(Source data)
☆ ☆ ☆

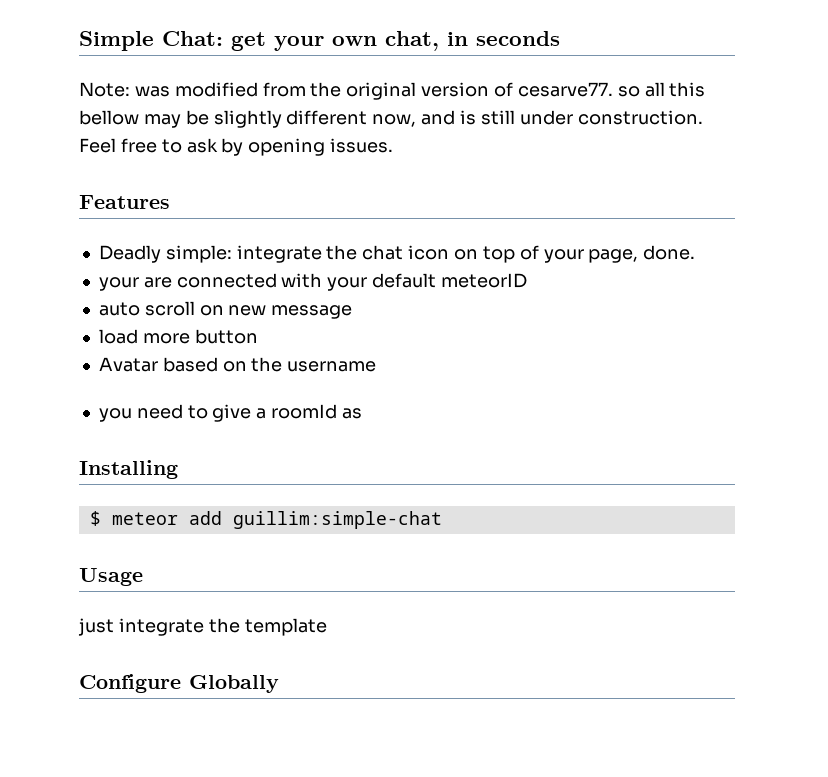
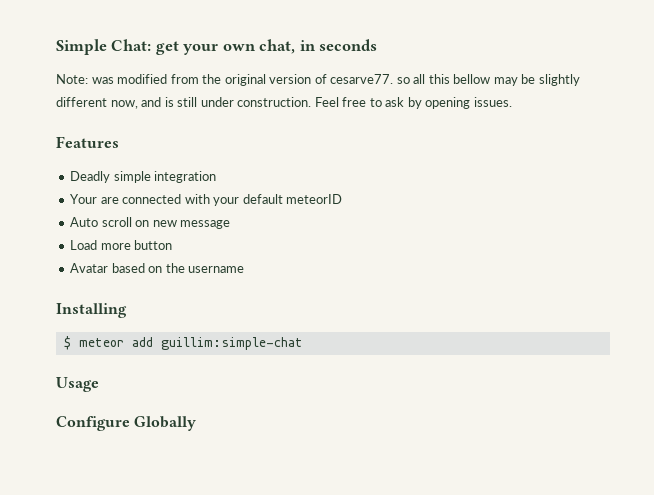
- Deadly simple: integrate the chat icon on top of your page, done.
- your are connected with your default meteorID
+ Deadly simple integration
+ Your are connected with your default meteorID
- auto scroll on new message
+ Auto scroll on new message
- load more button
+ Load more button
- you need to give a roomId as
- just integrate the template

☆ ☆ ☆

A faithful, complete copy of the entries is required, without the pictures.

■ Written response:
- Deadly simple: integrate the chat icon on top of your page, done.
- your are connected with your default meteorID
+ Deadly simple integration
+ Your are connected with your default meteorID
- auto scroll on new message
+ Auto scroll on new message
- load more button
+ Load more button
- you need to give a roomId as
- just integrate the template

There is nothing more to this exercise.